### Records for the exercise
────────────────────────────────────────

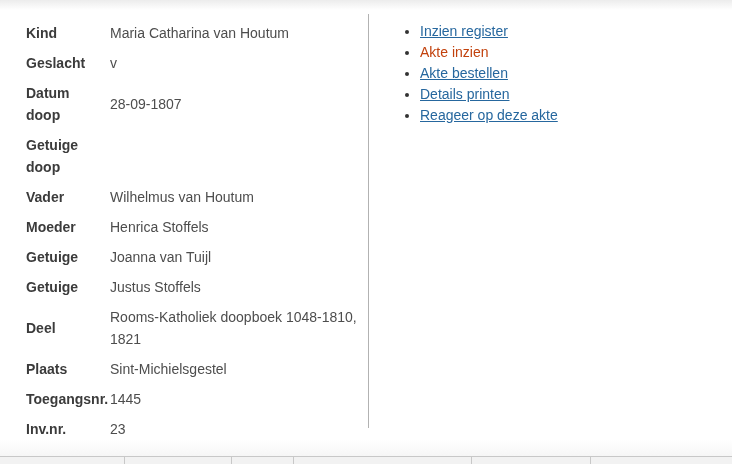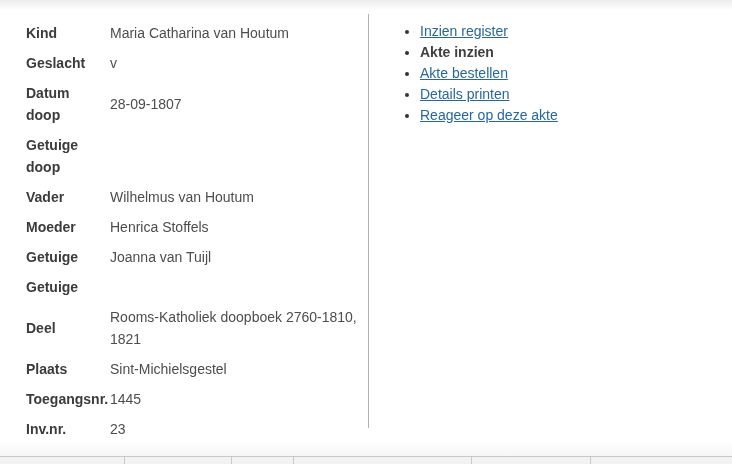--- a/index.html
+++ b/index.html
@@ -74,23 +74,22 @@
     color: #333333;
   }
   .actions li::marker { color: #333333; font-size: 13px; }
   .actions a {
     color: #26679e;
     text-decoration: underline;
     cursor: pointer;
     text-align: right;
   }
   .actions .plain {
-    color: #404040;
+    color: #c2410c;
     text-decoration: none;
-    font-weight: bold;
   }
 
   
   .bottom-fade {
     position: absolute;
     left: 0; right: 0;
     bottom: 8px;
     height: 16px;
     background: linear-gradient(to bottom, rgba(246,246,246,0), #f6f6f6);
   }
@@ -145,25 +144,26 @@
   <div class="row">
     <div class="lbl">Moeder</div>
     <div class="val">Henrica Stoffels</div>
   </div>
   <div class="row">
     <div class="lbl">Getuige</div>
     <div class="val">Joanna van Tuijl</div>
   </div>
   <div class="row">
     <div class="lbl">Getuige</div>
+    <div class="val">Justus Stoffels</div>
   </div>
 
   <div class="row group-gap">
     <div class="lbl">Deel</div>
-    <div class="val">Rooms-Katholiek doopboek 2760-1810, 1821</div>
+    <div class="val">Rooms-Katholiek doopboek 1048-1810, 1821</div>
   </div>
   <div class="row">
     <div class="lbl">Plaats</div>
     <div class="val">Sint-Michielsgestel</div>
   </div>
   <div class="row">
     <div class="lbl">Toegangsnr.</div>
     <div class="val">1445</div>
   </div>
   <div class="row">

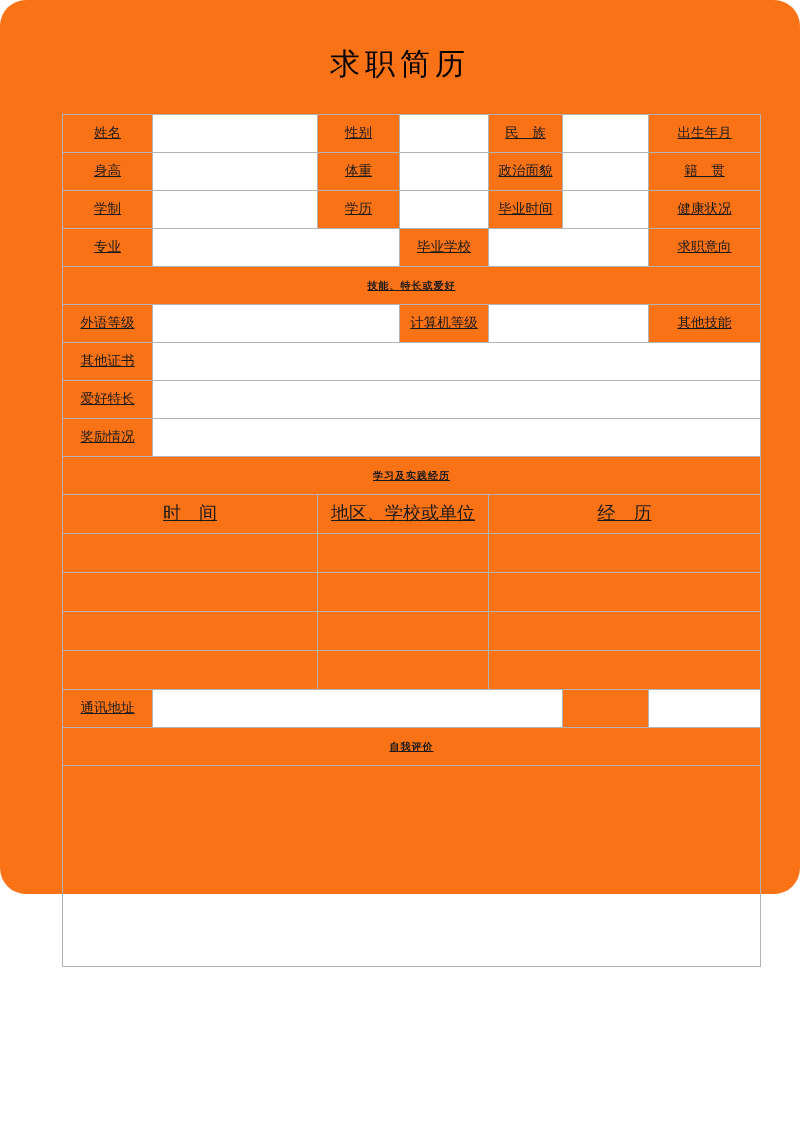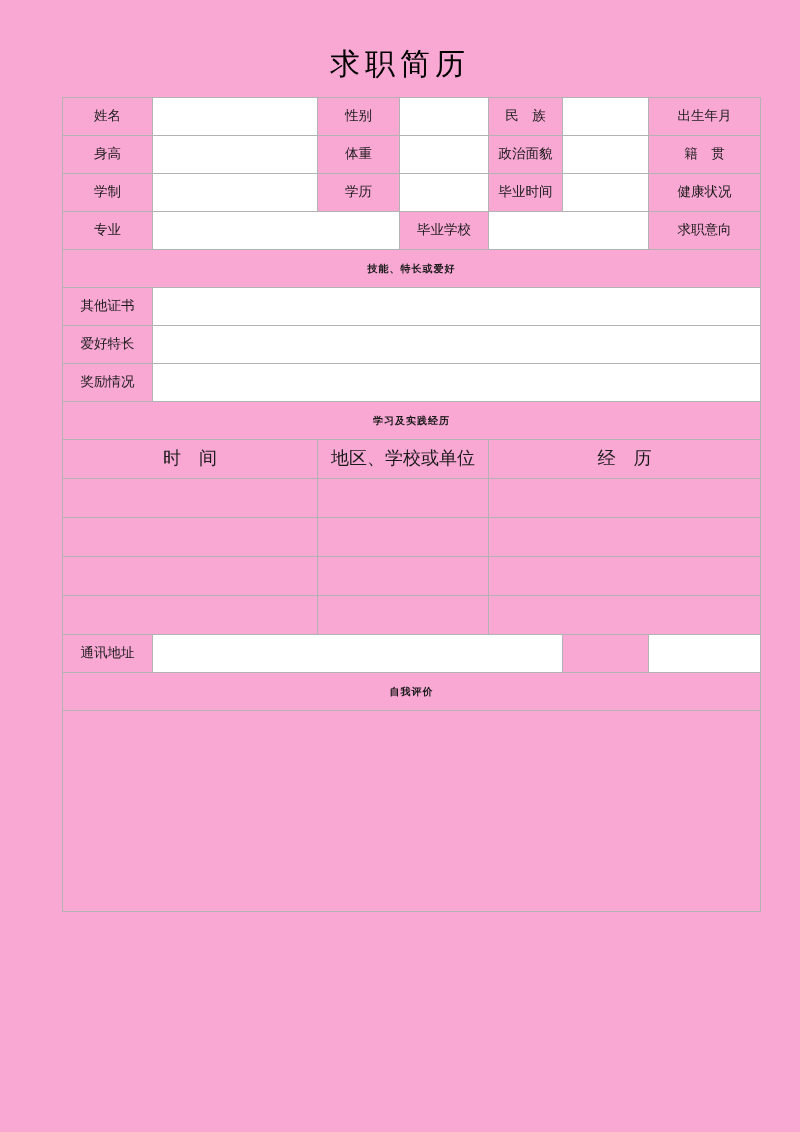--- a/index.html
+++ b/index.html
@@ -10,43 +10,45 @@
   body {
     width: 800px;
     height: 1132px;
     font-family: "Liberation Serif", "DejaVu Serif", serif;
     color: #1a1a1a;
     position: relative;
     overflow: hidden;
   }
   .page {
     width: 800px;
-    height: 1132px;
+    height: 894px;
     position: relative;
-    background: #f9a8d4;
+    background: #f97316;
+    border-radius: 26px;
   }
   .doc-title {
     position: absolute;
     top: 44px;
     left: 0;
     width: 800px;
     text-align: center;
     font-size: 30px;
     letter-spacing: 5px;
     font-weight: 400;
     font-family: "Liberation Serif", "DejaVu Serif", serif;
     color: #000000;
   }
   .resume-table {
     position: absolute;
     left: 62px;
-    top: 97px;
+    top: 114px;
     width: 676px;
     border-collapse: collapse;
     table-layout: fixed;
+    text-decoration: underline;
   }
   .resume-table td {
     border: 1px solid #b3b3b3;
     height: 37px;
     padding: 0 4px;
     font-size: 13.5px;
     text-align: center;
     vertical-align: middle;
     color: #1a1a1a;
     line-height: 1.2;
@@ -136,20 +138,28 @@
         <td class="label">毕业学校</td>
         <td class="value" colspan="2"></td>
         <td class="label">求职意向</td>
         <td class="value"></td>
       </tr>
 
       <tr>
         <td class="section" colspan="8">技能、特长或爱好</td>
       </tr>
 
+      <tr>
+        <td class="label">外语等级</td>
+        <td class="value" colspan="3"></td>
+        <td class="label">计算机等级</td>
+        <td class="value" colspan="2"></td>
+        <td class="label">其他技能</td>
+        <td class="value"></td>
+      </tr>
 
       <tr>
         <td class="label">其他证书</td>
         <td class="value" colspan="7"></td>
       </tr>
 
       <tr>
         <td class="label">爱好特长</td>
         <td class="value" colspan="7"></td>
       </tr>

────────────────────────────────────────

Lines holding "table" in the listing above: report how many there are, with the number alone.

### Reply
3